(Before-and-after change data)
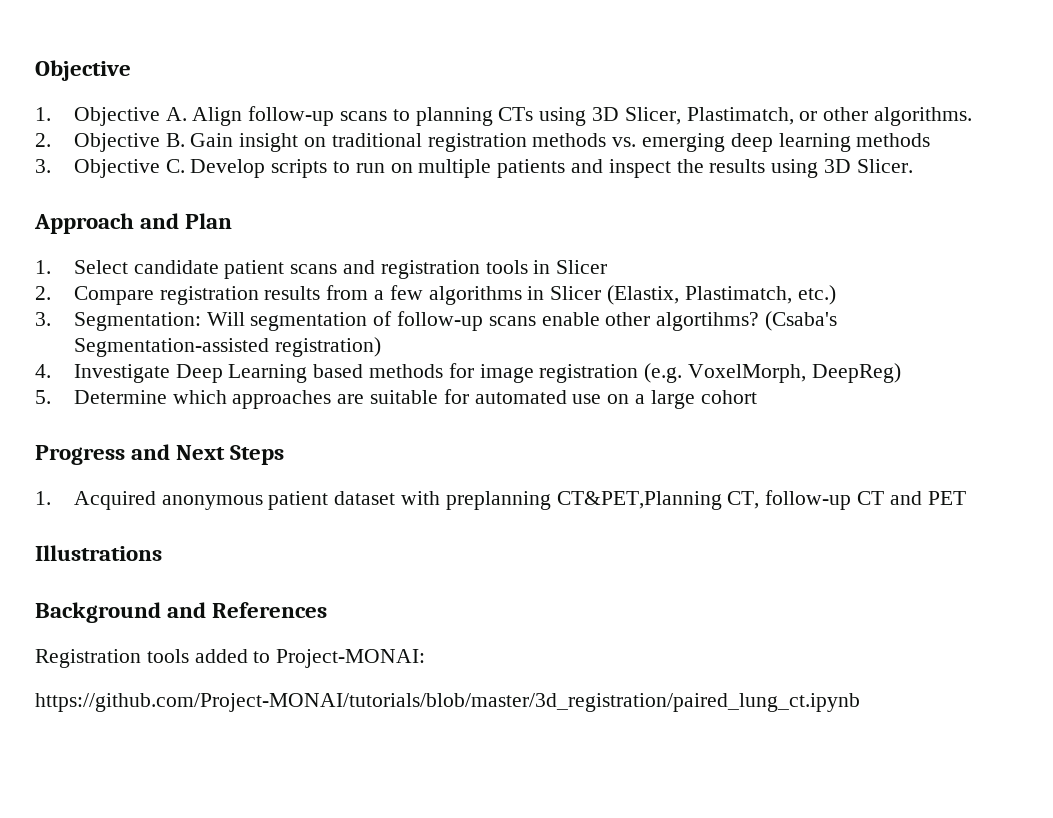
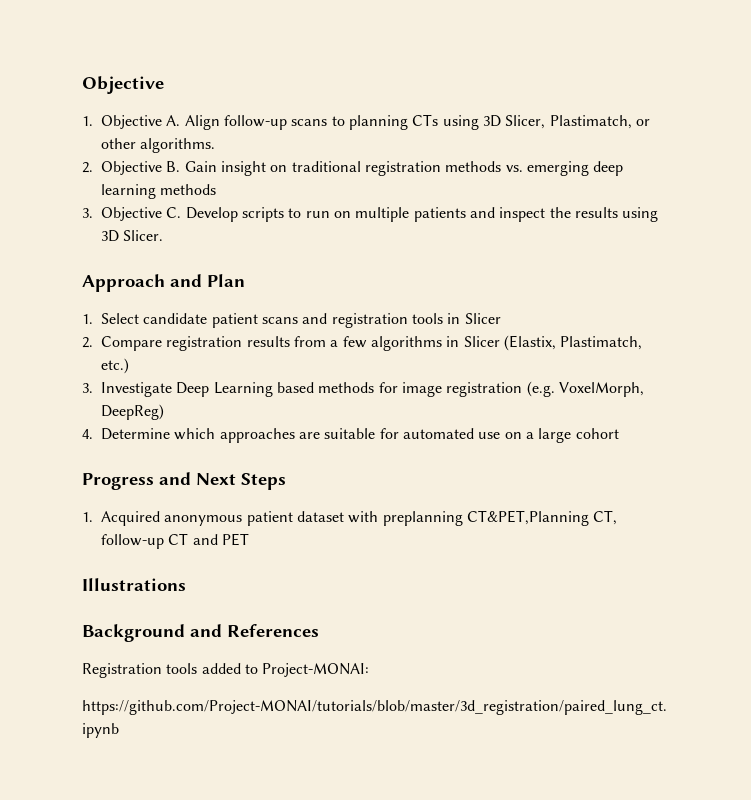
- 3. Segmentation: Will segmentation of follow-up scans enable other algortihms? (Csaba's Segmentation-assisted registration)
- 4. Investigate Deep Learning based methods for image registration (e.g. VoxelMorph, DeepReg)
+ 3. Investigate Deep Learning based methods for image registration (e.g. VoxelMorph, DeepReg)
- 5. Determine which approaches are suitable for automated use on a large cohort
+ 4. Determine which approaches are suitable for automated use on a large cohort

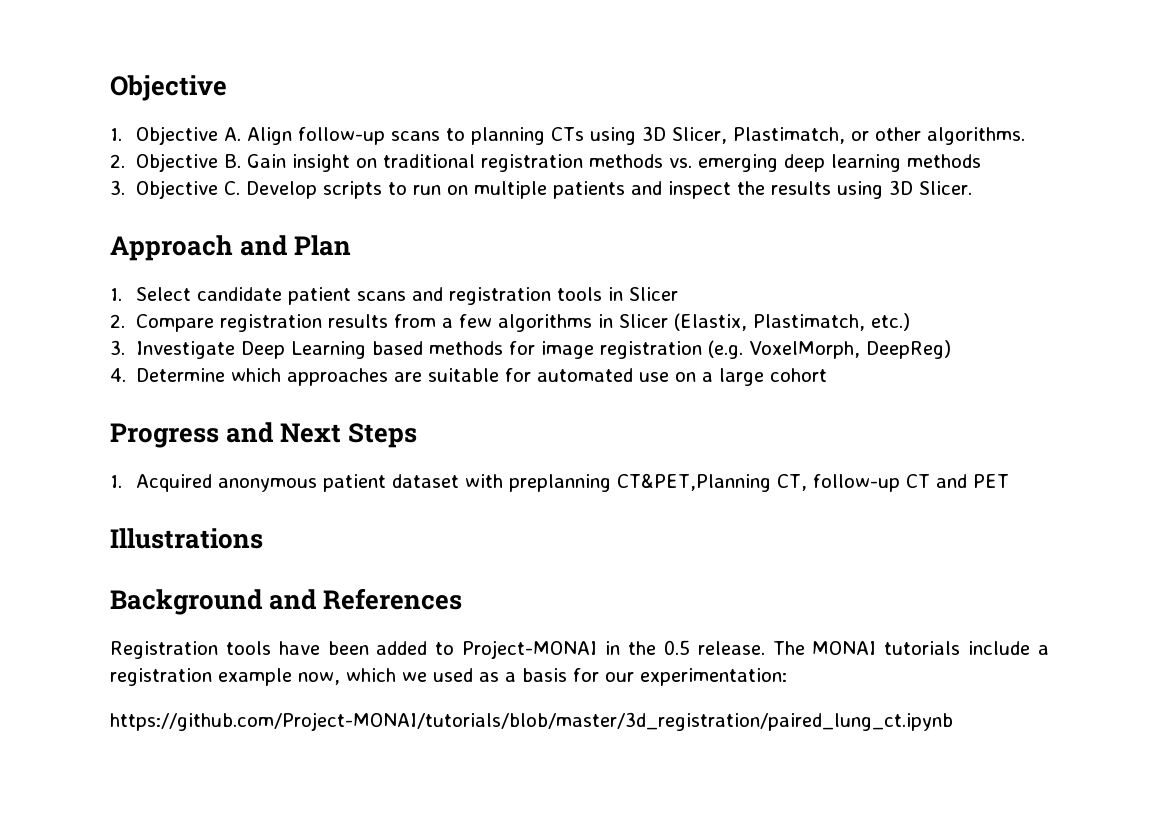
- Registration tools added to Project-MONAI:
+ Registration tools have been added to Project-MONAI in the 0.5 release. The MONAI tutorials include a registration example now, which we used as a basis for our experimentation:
...
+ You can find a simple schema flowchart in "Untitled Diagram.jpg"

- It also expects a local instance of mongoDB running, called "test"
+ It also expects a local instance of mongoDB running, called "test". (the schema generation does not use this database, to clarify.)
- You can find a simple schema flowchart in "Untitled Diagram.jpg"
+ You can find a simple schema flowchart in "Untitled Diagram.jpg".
--
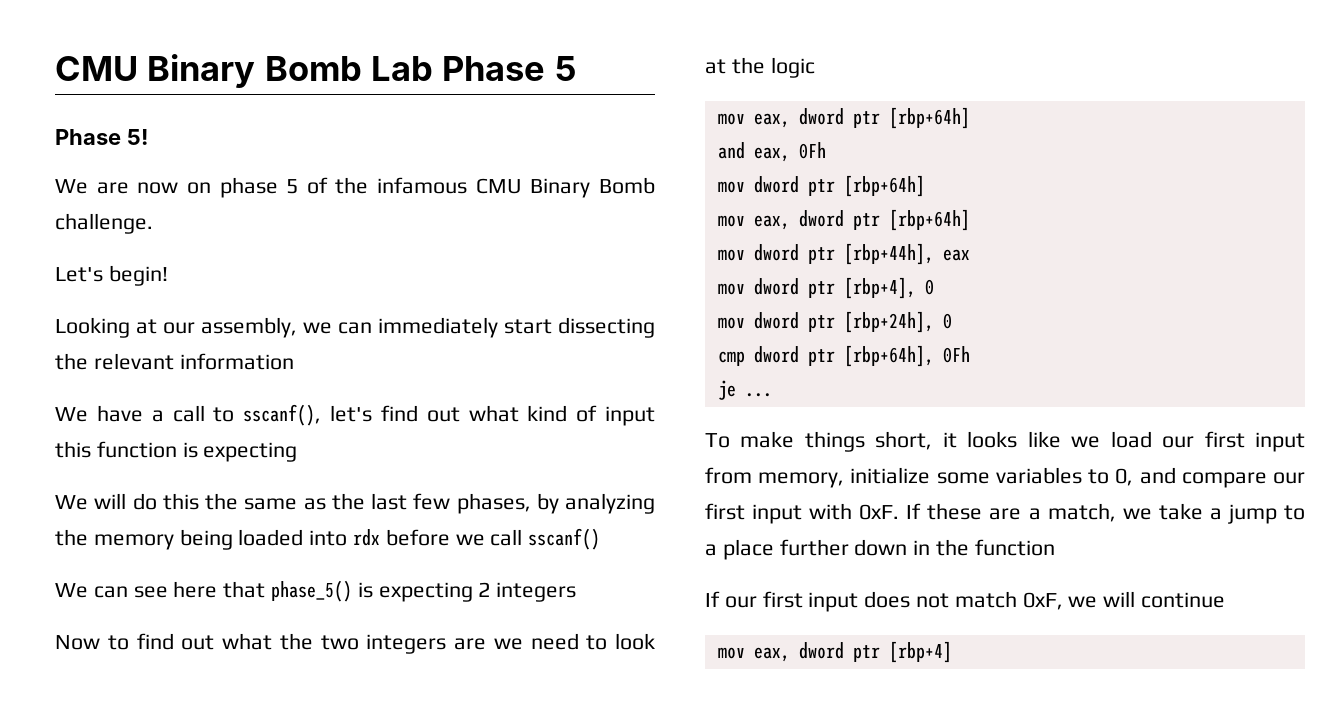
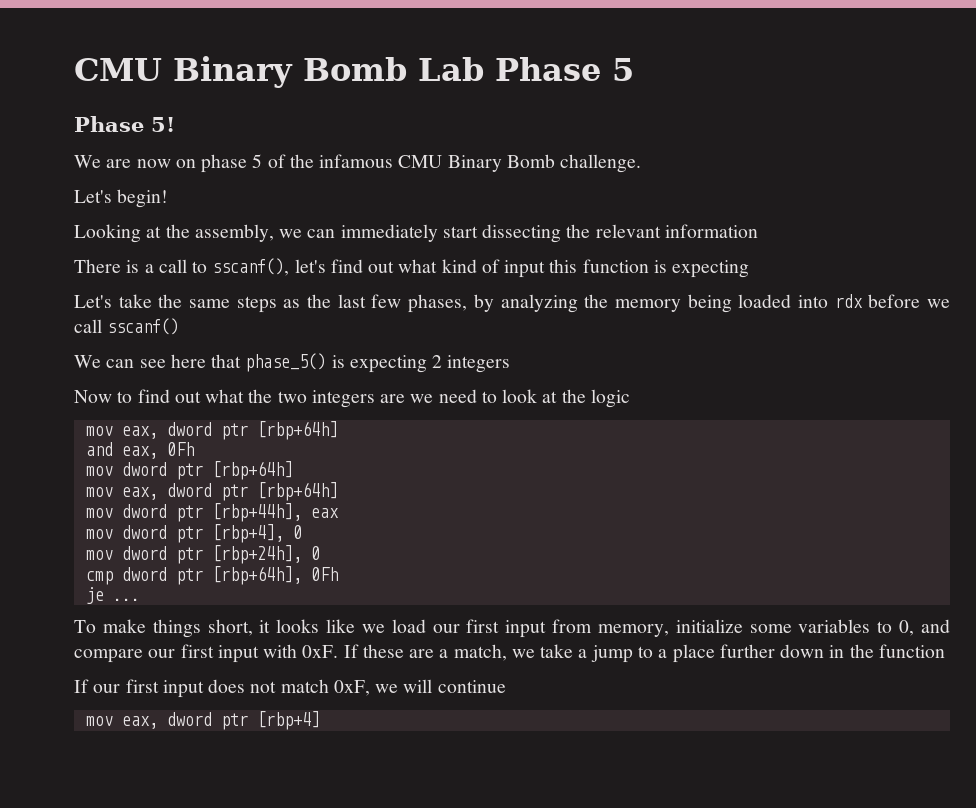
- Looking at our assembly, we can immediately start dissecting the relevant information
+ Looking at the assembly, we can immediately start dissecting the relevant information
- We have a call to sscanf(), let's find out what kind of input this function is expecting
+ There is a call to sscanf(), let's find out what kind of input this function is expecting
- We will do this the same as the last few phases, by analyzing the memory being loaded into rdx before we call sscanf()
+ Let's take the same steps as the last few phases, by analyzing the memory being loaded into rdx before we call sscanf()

■ TASK:
Search the data for the string "local". List each line that has it.

■ ANSWER TO THE EXERCISE:
- It also expects a local instance of mongoDB running, called "test"
+ It also expects a local instance of mongoDB running, called "test". (the schema generation does not use this database, to clarify.)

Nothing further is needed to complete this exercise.